De acuerdo con la documentación hecha pública por el periódico digital El Faro, el presidente de El Salvador habría negociado con los líderes de la MS-13 —que figura en la lista de organizaciones terroristas del Departamento de Estado de EE UU— una rebaja en sus actos violentos, lo que tuvo como consecuencia directa una drástica disminución del número de asesinatos en el que es considerado uno de los países más violentos del mundo. En los cinco primeros meses de 2019 estos ascendieron a 1.345, mientras que en el mismo periodo de este año han descendido hasta los 519. Bukele se presenta como un abanderado de la eficacia contra la inseguridad y evidentemente estas cifras respaldan su discurso político ante una ciudadanía azotada por una inseguridad extrema.
El problema, más allá del método y el precio a cambio de resultado, son las formas y la falta de transparencia. Gobiernos que antecedieron al de Bukele negociaron con las pandillas en una senda similar a la del mandatario, y el fracaso llevó al país a su año más violento. No se trata solo de los presuntos beneficios penitenciarios para la MS-13, sino de la derogación de leyes y la promesa de nuevas ventajas para la organización en caso de victoria en las elecciones legislativas del próximo febrero. Si el Gobierno decide que el camino pasa por conversar con los violentos, debe ser transparente y nunca convertirse en rehén de quien pretende socavar al Estado.

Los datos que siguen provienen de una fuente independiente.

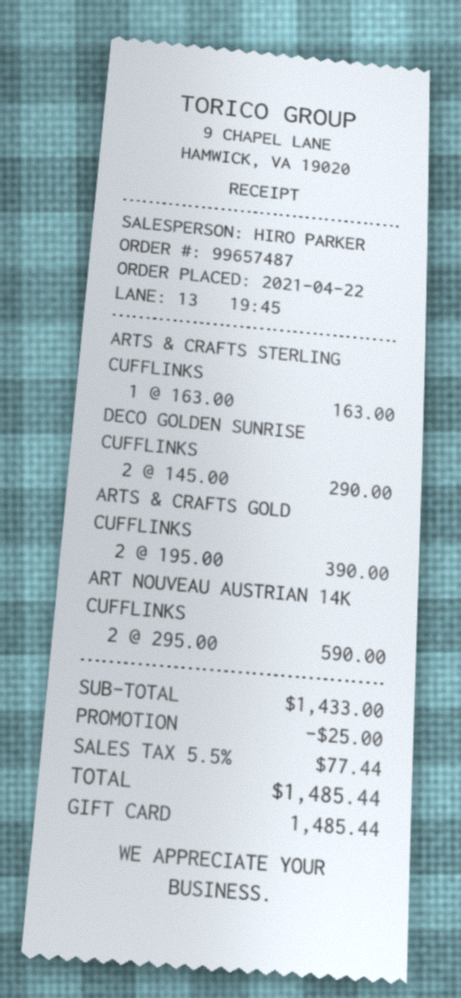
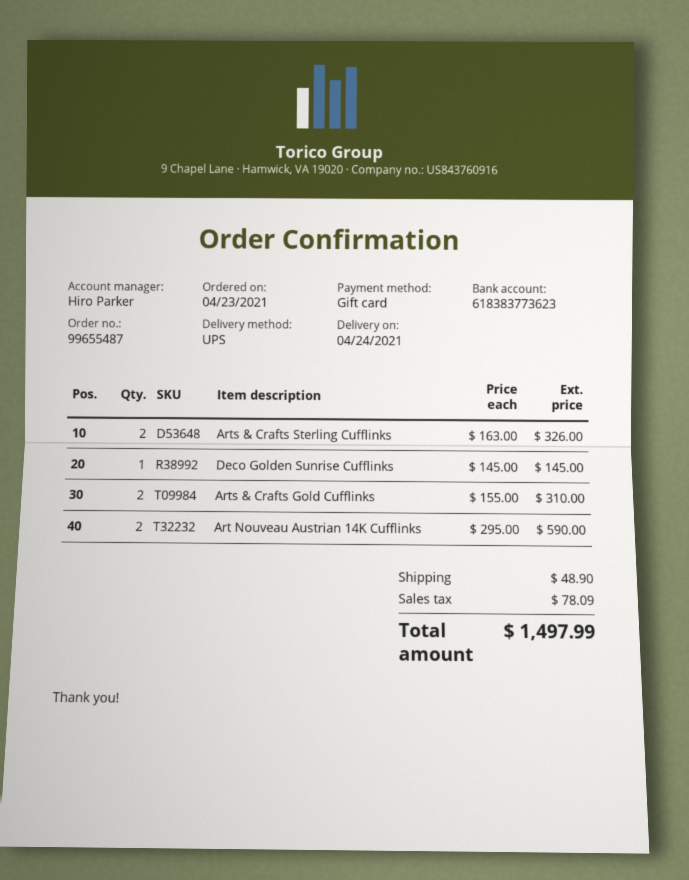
order number: 99657487 -> 99655487
order date: 2021-04-22 -> 2021-04-23
ARTS & CRAFTS STERLING CUFFLINKS: 1 x 163.00 = 163.00 -> 2 x 163.00 = 326.00
DECO GOLDEN SUNRISE CUFFLINKS: 2 x 145.00 = 290.00 -> 1 x 145.00 = 145.00
ARTS & CRAFTS GOLD CUFFLINKS: 2 x 195.00 = 390.00 -> 2 x 155.00 = 310.00
discount: 25.00 -> none
shipping: none -> 48.90
tax: 77.44 -> 78.09
total: 1485.44 -> 1497.99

Bukele llegó a la presidencia de El Salvador en junio del año pasado como un representante de la nueva política, con un lenguaje moderno en las formas y los fondos y como un soplo de aire fresco frente a un sistema de partidos imperante desde que el país centroamericano recuperó la democracia en 1982. Pero en este poco más de un año de mandato ha dado muestras de una deriva autoritaria caracterizada por un abierto enfrentamiento a los poderes Legislativo y Judicial cuyo punto más extremo fue la ocupación militar del Parlamento el pasado mes de febrero. El escándalo ahora conocido daña terriblemente a la Jefatura del Estado y es obligación de Bukele esclarecer completamente los hechos, no solo por su propio futuro personal, sino por el bien de las mismas instituciones de la democracia salvadoreña.